Copy, from the data below, every line that has "Michoacán" in it.

:::

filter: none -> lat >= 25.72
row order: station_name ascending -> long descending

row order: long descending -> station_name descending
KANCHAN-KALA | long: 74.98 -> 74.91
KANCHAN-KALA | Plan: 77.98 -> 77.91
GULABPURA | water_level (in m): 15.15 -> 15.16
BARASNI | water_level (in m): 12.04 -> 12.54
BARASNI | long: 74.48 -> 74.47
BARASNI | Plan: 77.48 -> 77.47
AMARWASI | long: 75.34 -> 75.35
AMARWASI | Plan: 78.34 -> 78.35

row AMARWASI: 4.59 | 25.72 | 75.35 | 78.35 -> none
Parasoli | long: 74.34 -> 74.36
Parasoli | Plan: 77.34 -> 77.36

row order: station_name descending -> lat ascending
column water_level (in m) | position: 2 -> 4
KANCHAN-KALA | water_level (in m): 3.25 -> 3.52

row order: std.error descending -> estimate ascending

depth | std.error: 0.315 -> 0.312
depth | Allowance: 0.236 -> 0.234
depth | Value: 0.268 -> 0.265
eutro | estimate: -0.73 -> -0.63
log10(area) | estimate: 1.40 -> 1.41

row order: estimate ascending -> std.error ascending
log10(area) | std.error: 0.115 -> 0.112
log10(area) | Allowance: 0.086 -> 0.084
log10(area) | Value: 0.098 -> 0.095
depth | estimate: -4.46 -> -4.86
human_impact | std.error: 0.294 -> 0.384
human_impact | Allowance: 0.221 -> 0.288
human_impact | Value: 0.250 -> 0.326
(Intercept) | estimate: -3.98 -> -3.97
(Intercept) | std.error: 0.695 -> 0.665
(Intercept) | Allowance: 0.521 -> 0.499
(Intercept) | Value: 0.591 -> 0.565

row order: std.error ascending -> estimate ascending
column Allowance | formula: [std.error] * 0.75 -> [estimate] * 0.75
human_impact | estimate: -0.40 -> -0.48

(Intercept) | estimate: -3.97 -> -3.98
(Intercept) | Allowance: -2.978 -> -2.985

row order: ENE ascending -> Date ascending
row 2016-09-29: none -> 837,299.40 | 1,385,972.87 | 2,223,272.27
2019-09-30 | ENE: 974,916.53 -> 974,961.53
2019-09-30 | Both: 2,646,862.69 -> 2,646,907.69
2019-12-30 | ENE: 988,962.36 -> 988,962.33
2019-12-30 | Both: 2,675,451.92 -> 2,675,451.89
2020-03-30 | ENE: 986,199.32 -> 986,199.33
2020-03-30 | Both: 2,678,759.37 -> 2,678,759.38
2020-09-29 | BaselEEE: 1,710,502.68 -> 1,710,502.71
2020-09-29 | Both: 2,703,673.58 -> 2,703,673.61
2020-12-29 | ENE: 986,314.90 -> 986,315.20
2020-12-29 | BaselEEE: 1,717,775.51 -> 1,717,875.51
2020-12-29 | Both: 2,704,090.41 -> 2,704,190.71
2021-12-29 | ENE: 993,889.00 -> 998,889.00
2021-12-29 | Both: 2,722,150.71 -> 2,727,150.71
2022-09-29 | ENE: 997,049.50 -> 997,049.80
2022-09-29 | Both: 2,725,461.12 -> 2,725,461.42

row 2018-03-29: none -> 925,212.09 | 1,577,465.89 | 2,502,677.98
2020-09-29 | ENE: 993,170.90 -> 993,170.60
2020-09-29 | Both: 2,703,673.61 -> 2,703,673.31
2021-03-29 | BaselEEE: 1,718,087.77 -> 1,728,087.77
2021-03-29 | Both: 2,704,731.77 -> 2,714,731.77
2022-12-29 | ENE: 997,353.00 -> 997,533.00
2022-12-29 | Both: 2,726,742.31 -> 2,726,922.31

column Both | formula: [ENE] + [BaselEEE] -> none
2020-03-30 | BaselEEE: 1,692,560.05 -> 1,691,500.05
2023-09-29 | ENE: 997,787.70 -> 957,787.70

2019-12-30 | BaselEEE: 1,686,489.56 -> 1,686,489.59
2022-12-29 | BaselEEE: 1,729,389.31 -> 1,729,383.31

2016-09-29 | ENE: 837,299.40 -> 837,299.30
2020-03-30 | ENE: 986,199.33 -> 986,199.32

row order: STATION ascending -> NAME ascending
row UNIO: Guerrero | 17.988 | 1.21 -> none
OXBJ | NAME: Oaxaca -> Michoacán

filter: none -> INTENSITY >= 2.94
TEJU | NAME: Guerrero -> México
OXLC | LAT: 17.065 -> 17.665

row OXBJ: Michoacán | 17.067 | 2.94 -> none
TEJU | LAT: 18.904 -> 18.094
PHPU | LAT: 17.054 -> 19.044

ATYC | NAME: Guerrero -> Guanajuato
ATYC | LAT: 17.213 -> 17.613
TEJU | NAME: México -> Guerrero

:::

SOLUTION:
OXBJ | NAME: Oaxaca -> Michoacán
row OXBJ: Michoacán | 17.067 | 2.94 -> none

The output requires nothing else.